Copy each line of the records below that has "creation" in it.

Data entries
----------

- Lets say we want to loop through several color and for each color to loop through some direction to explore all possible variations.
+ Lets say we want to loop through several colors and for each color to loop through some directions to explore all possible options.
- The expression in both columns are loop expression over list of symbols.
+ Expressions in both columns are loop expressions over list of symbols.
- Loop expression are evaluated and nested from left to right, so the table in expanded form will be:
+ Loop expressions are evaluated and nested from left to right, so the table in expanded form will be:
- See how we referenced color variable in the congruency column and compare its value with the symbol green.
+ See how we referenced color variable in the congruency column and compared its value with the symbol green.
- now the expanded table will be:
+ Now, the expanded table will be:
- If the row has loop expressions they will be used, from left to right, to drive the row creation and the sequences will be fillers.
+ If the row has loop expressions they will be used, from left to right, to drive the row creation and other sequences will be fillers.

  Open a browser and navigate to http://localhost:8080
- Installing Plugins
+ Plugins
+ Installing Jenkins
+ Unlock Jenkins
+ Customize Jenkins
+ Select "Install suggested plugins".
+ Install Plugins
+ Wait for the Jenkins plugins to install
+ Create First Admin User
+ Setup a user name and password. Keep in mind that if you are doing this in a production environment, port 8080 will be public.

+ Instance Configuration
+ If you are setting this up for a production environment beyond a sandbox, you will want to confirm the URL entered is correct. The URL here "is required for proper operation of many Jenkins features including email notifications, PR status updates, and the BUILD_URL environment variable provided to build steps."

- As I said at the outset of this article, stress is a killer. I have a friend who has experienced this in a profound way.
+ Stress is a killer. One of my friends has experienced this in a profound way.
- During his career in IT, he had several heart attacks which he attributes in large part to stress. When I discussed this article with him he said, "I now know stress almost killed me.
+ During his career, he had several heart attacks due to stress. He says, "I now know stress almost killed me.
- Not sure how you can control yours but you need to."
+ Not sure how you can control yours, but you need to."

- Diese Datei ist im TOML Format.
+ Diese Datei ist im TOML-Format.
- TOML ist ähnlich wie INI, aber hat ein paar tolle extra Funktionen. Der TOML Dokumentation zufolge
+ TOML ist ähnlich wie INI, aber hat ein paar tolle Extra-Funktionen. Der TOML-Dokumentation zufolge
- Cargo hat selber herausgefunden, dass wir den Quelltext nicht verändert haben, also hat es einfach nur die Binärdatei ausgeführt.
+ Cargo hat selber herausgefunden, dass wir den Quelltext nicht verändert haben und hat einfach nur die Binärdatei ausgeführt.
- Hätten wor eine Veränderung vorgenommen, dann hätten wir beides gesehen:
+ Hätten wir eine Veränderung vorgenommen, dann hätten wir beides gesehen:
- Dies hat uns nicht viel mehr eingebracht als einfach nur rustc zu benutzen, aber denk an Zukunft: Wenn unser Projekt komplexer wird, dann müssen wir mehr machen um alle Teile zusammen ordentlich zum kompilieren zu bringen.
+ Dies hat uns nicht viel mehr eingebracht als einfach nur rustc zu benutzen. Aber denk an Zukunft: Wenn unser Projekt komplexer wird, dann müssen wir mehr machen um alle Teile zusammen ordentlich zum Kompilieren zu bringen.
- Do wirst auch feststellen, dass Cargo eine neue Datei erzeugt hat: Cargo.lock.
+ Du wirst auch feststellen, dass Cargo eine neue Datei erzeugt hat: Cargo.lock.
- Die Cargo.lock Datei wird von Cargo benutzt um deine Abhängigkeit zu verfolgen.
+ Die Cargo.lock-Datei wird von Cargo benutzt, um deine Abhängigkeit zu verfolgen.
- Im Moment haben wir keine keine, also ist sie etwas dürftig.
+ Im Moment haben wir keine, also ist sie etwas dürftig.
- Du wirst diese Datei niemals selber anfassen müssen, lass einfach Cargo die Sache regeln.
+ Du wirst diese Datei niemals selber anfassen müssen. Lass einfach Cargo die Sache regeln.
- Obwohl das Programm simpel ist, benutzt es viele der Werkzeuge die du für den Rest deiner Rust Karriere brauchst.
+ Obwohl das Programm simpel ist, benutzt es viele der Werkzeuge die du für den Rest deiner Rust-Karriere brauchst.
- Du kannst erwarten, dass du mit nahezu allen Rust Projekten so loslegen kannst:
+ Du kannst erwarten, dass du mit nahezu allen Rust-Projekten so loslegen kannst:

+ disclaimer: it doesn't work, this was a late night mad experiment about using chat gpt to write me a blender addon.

----------

## [Solution]
- If the row has loop expressions they will be used, from left to right, to drive the row creation and the sequences will be fillers.
+ If the row has loop expressions they will be used, from left to right, to drive the row creation and other sequences will be fillers.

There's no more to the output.